100 victimes possibles avec ce risque et cela devient pour nous le pire des risques, celui qui déclenche la peur la plus intense. Pourquoi ? Parce que nous serions tout particulièrement sensibles aux dangers qui peuvent tuer ou menacer un groupe de personnes comparable à la taille de notre cercle social soit environ une centaine de personnes.
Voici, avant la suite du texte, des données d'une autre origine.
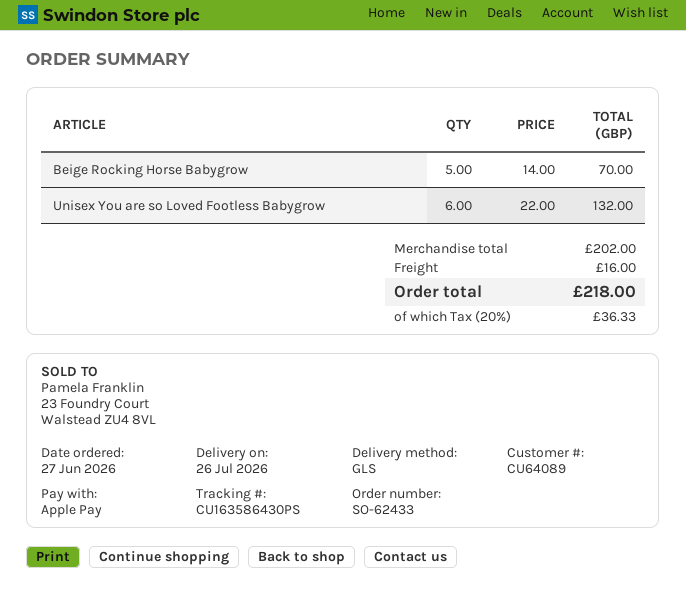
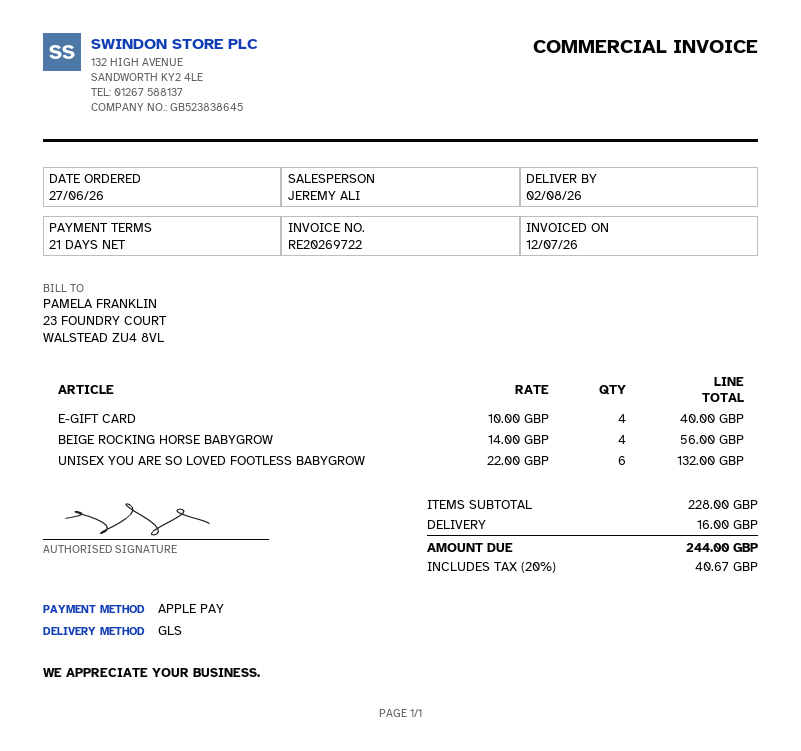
delivery date: 2026-07-26 -> 2026-08-02
Beige Rocking Horse Babygrow: 5 x 14.00 = 70.00 -> 4 x 14.00 = 56.00
E-GIFT CARD: none -> 4 x 10.00 = 40.00
subtotal: 202.00 -> 228.00
tax: 20% = 36.33 -> 20% = 40.67
total: 218.00 -> 244.00

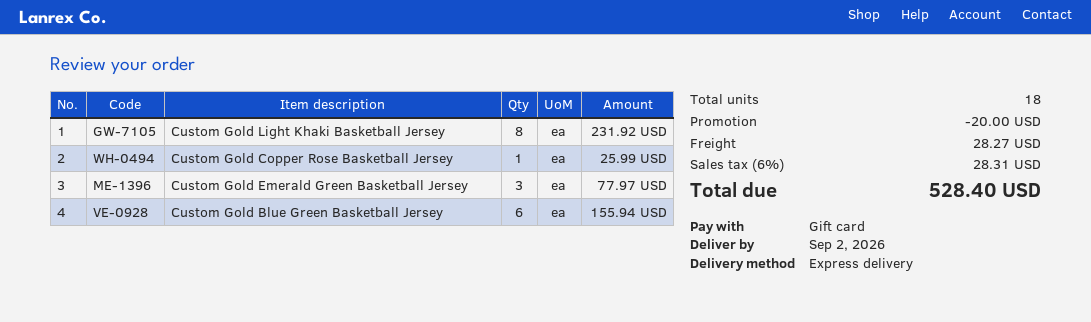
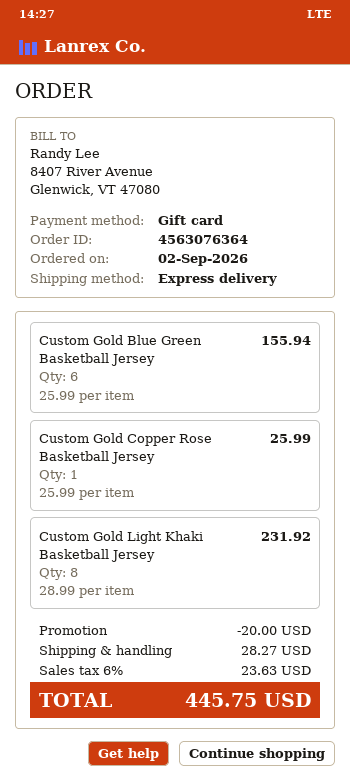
Custom Gold Emerald Green Basketball Jersey: 3 for 77.97 -> none
tax: 6% = 28.31 -> 6% = 23.63
total: 528.40 -> 445.75

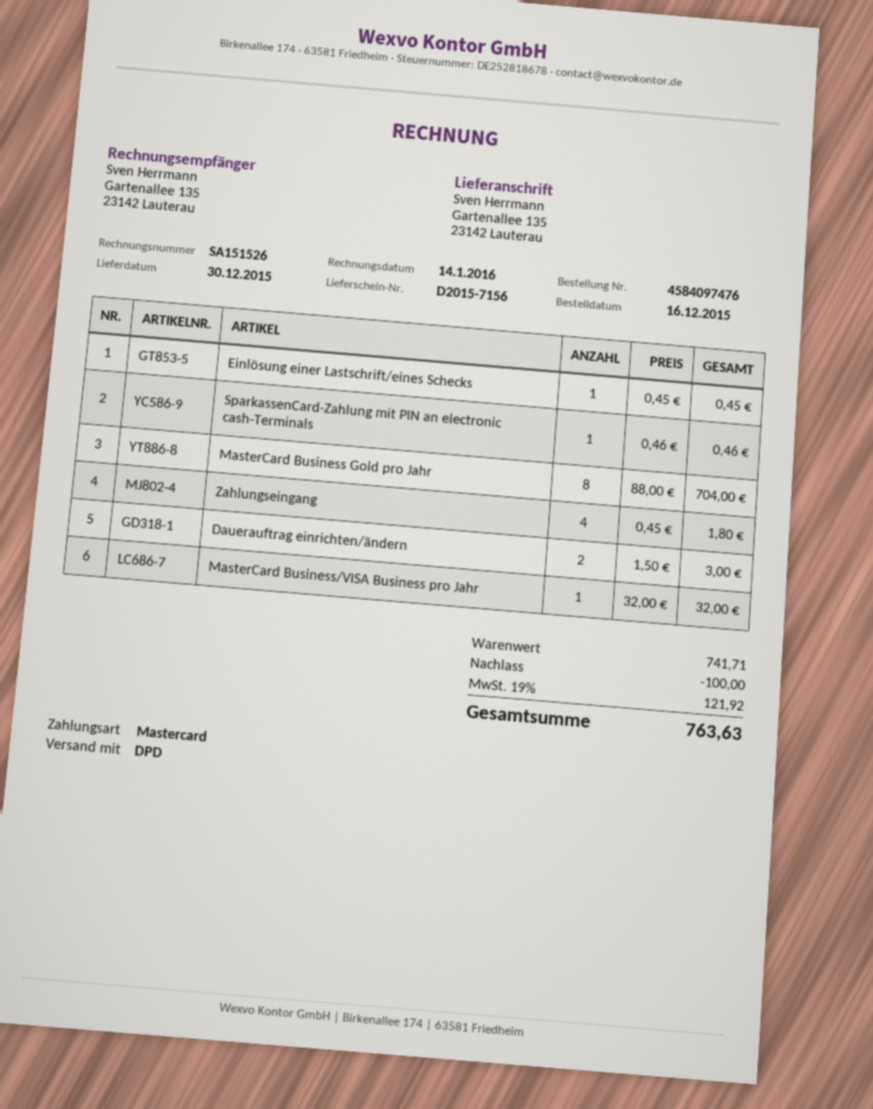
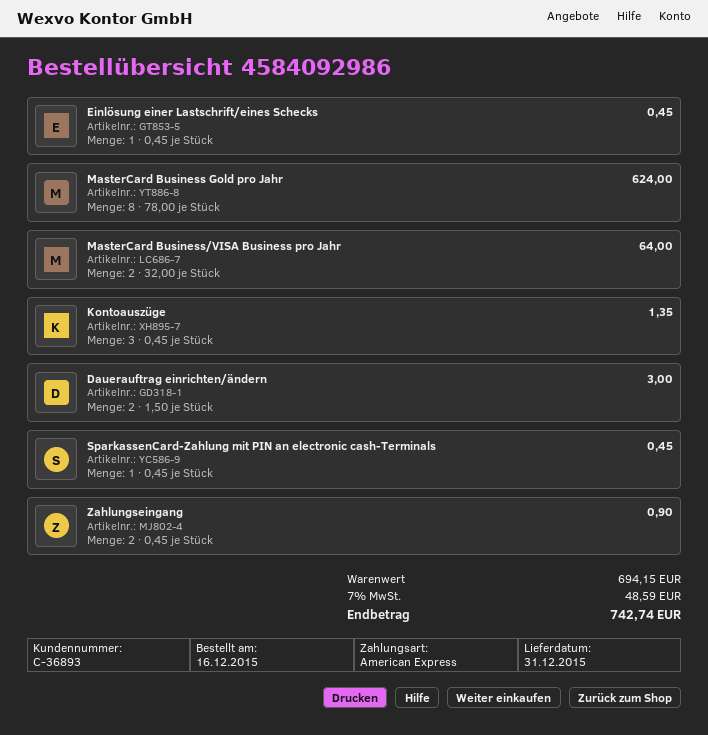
order number: 4584097476 -> 4584092986
delivery date: 2015-12-30 -> 2015-12-31
payment method: Mastercard -> American Express
SparkassenCard-Zahlung mit PIN an electronic cash-Terminals: 1 x 0.46 = 0.46 -> 1 x 0.45 = 0.45
MasterCard Business Gold pro Jahr: 8 x 88.00 = 704.00 -> 8 x 78.00 = 624.00
Zahlungseingang: 4 x 0.45 = 1.80 -> 2 x 0.45 = 0.90
MasterCard Business/VISA Business pro Jahr: 1 x 32.00 = 32.00 -> 2 x 32.00 = 64.00
Kontoauszüge: none -> 3 x 0.45 = 1.35
subtotal: 741.71 -> 694.15
discount: 100.00 -> none
tax: 19% = 121.92 -> 7% = 48.59
total: 763.63 -> 742.74

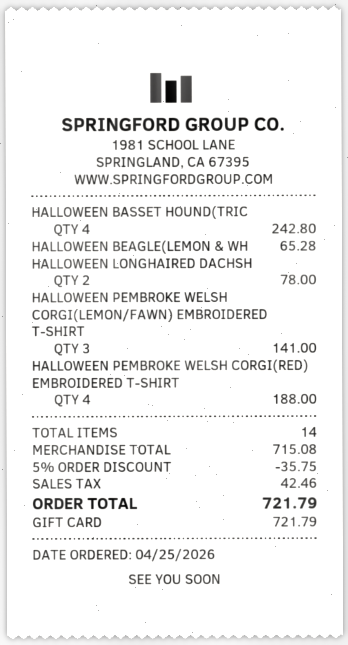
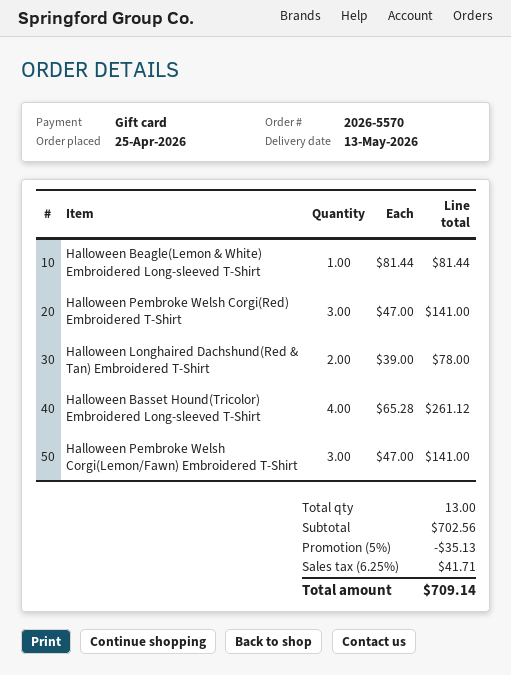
HALLOWEEN BASSET HOUND(TRIC: 4 for 242.80 -> 4 for 261.12
HALLOWEEN BEAGLE(LEMON & WH: 1 for 65.28 -> 1 for 81.44
HALLOWEEN PEMBROKE WELSH CORGI(RED) EMBROIDERED T-SHIRT: 4 for 188.00 -> 3 for 141.00
total quantity: 14 -> 13
subtotal: 715.08 -> 702.56
discount: 5% = 35.75 -> 5% = 35.13
tax: 42.46 -> 41.71
total: 721.79 -> 709.14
Cette étude, publiée le 11 avril dans la revue PLoS ONE, qui repose sur 9 expériences permettant de mieux comprendre nos réactions face aux risques, a des implications importantes pour les campagnes de sensibilisation sur des risques spécifiques, pour le grand public.
Les chercheurs, Mirta Galesic de l'Institut Max Planck (Allemagne) et Rocio Garcia-Retamero de l'Université de Grenade expliquent que le risque de perte de ce groupe social immédiat est capable de provoquer une grande détresse alors que des risques qui menacent un bien plus grand nombre de personnes, par exemple, un millier seront bien moins redoutés. Ils démontrent cette hypothèse avec 9 expériences mettant en scène des scenarii de risque différents, des mesures des niveaux de peur sur des échantillons de personnes de différents pays.
100 victimes possibles entraînent un niveau maximum de peur: Ainsi, les expériences suggèrent que la peur des risques tuant 100 personnes est plus élevée que celle de risques menaçant 10 personnes, mais qu'il n'y a pas de différence avec la crainte de risques pouvant menacer 100 à 1000 personnes (Voir schéma ci-contre). Cette configuration de la peur apparaît de façon cohérente pour plusieurs types de risques, dont celui de maladies mortelles, de séisme ou d'accident comme par exemple un dégagement de fumée toxique d'une usine, ce qui suggère que le mécanisme sous-jacent n'est lié à un type de risque particulier mais à la crainte de pouvoir perdre son cercle social.
Ces résultats ne sont pas une conséquence du manque de différenciation entre les nombres ou les ordres de grandeur, de la centaine ou du millier, ils n'ont rien à voir avec un émoussement psychophysique vis-à-vis de communautés différentes de la sienne. Car dans l'une des expérience, les chercheurs montrent que le niveau de la crainte éprouvée n'est pas associé à l'appartenance à une communauté.
Les auteurs émettent plusieurs explications possibles : Ce « modèle » pourrait avoir une origine évolutive et historique : dans l'histoire humaine ancienne, perdre son groupe ou sa caste pouvait être mortel. Aujourd'hui, les données suggèrent que les gens ont tendance à maintenir un contact actif avec pas plus de 100 à 150 personnes, c'est aussi pourquoi ce serait l'ordre de grandeur associé à une crainte maximale. Parce que nous sommes cognitivement adaptés à maintenir un contact social avec 100-150 personnes, c'est aussi l'ordre de grandeur qui peut venir à l'esprit lorsqu'on imagine « un grand groupe ». Nous pourrions également éprouver des difficultés à saisir la justification ou le sens même de groupes de personnes de plus de 100 personnes, car nous ne rencontrons que rarement autant de personnes dans la vie quotidienne. En cas de risque, nous pourrions aussi imaginer que notre propre cercle social vient d'être « rayé » et donc cette crainte maximale pourrait être une des manifestations inconsciente de notre attachement à notre cercle social.
Ces conclusions montrent aussi l'importance des environnements et des cercles sociaux dans la manière dont nous comprenons et réagissons face à un risque. Enfin, l'étude souligne l'importance de cibler et d'être cohérent avec l'environnement social pour sensibiliser au « bon niveau » aux bons risques et pouvoir obtenir des actions de prévention ou de sensibilisation un retour efficace.